形式ばった呼び名を面映く感じ、アリアナがそう告げた瞬間、ケイビスの顔色がさっと変わる。

「義姉上まさか…」
「あら、お一人でいらしたのですか?」

しかし、続くアリアナの質問に今度は困惑した表情を見せる。

「兄から義姉上に挨拶に行けと言われたのですが、その際は一人で行くようにと。おそらく義姉上もそれを望まれているはずだ、と伝えられまして。」
「まあ。どうしましょう。私も今、侍女が使いに出ておりまして…てっきり、ケイビス様がどなたかとご一緒に来られると思っておりましたの。」

驚いて困ったような顔をしたアリアナにケイビスは慌てて謝罪した。

「申し訳ございません、義姉上。挨拶は日を改めて伺わせて頂きます。妙な誤解を周りからされる前に、本日は失礼したいと思います。」

生真面目に告げたケイビスにアリアナは微笑んで答えた。

「挨拶はこれで充分でございます。むしろ本来なら嫁いできた私からすべきことでしたのに、申し訳ございませんでした。」

優雅に一礼をしながらアリアナはケイビスにそのまま続けた。

「ですが、ケイビス様には内密にご相談したい件がございます。」

驚いた様子でケイビスがこちらを見てくる。ほんの少しその瞳に警戒の色が浮かんだのを見てアリアナは簡潔に内容を告げた。

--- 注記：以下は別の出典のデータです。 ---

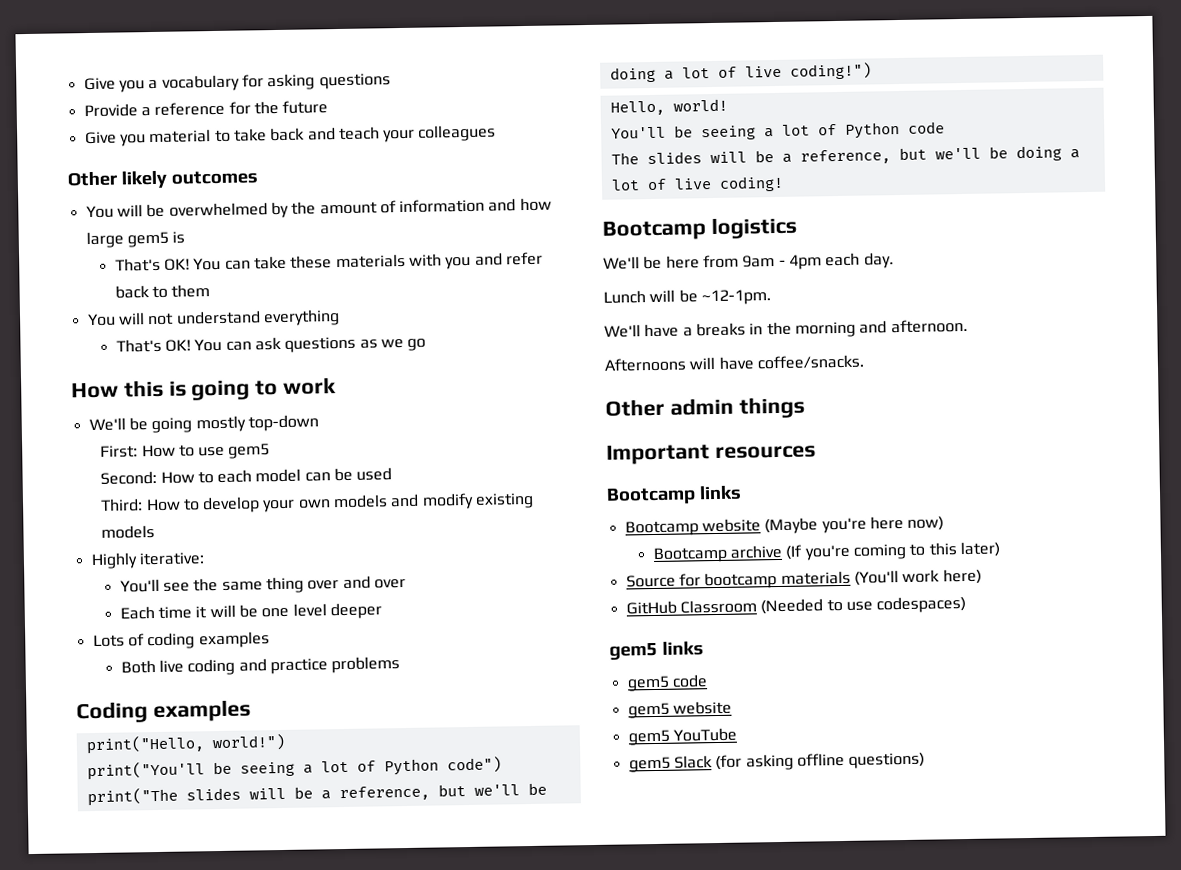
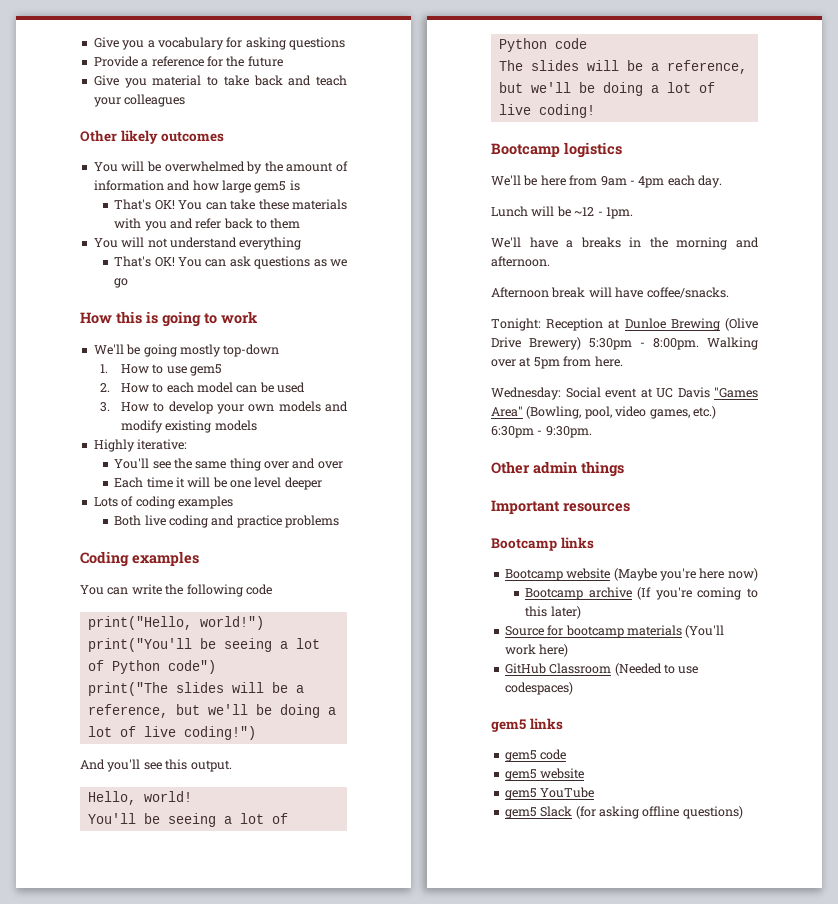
- First: How to use gem5
+ 1. How to use gem5
- Second: How to each model can be used
+ 2. How to each model can be used
- Third: How to develop your own models and modify existing models
+ 3. How to develop your own models and modify existing models
+ You can write the following code
+ And you'll see this output.
- Lunch will be ~12-1pm.
+ Lunch will be ~12 - 1pm.
- Afternoons will have coffee/snacks.
+ Afternoon break will have coffee/snacks.
+ Tonight: Reception at Dunloe Brewing (Olive Drive Brewery) 5:30pm - 8:00pm. Walking over at 5pm from here.
+ Wednesday: Social event at UC Davis "Games Area" (Bowling, pool, video games, etc.) 6:30pm - 9:30pm.

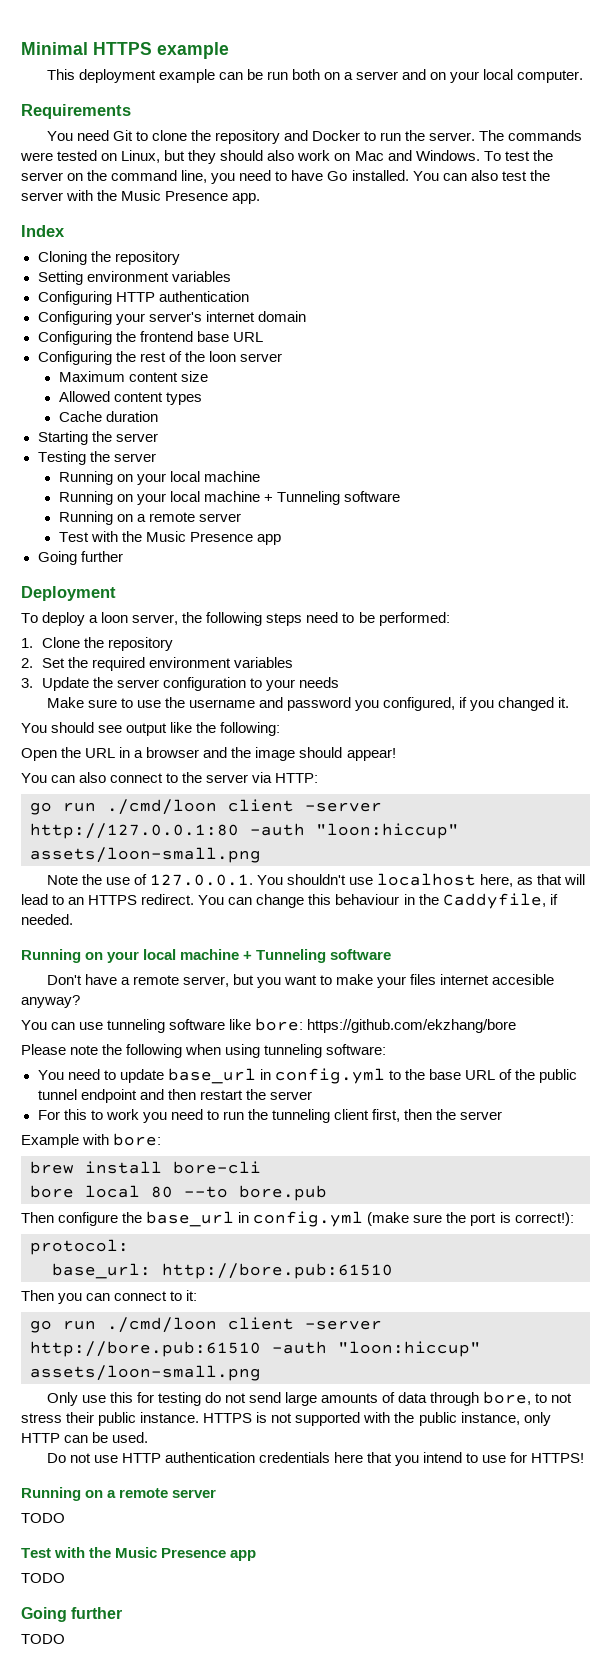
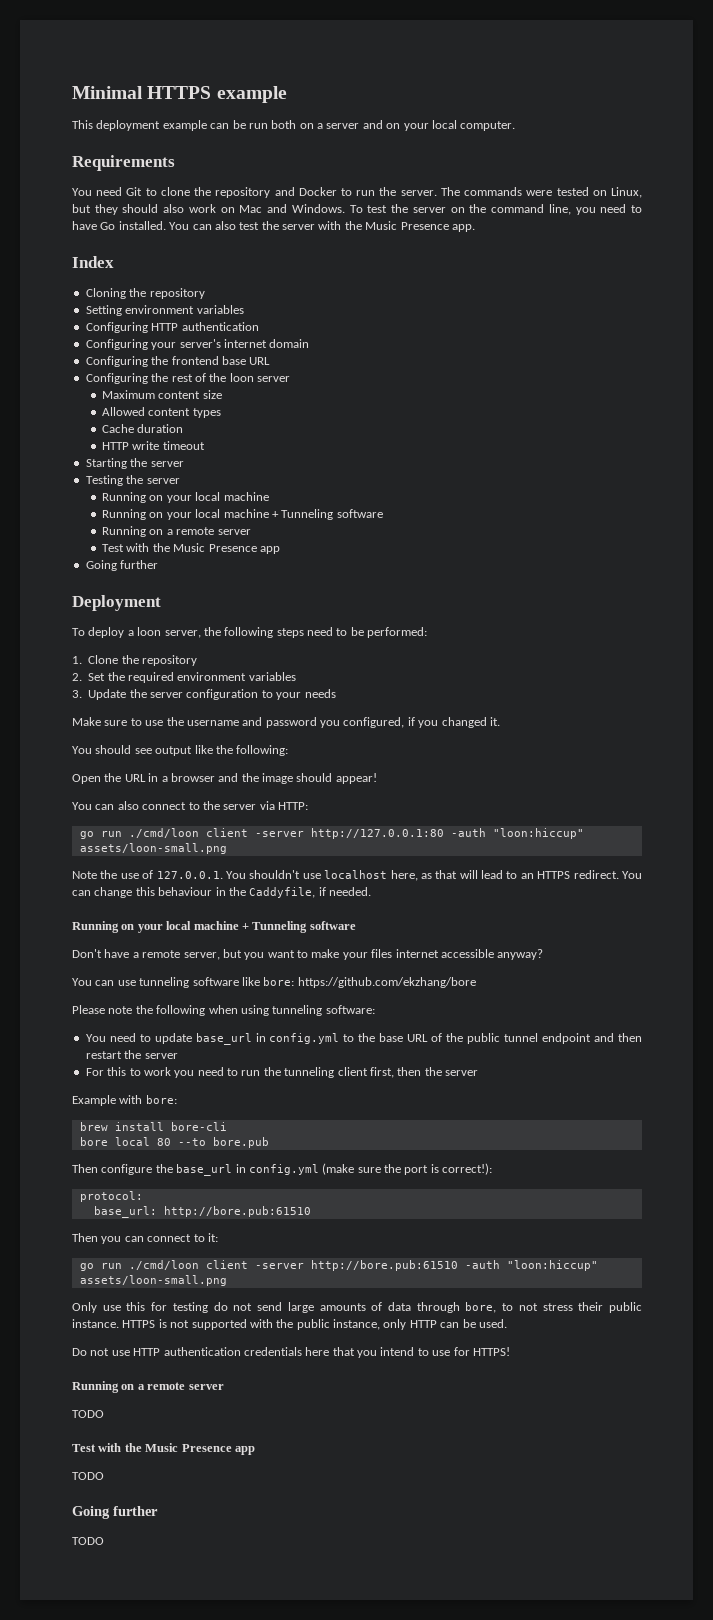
+ HTTP write timeout
- Don't have a remote server, but you want to make your files internet accesible anyway?
+ Don't have a remote server, but you want to make your files internet accessible anyway?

「公爵家の収支についてです。もちろん内密とはいえ、2人きりという意味ではございません。信のおける方も同席していただいて構いませんので。」

そう伝えた途端、訝しがる色が消えたのが見て取れた。あまりに素直な反応に思わず微笑みながら揶揄ってしまう。

「ハンゼ公爵家のご兄弟は揃って女性から好かれるようですね」

バツの悪そうな顔をしたままケイビスは謝った。

「申し訳ございません、アリアナ殿。自意識過剰にもほどがございました」

どうやら名前呼びを提案したことについても、同じ誤解を受けていたようだ、とアリアナは苦笑する。名前で呼ばれたのは誤解が解けたことの意思表示なのだろう。

「それで我が家の収支についてでしたか」
「はい。」
「なぜ、わたしに?」
「ケイビス様がご負担してくださってる部分も多いでしょう?」

さらりと答えたアリアナにケイビスは瞠目した。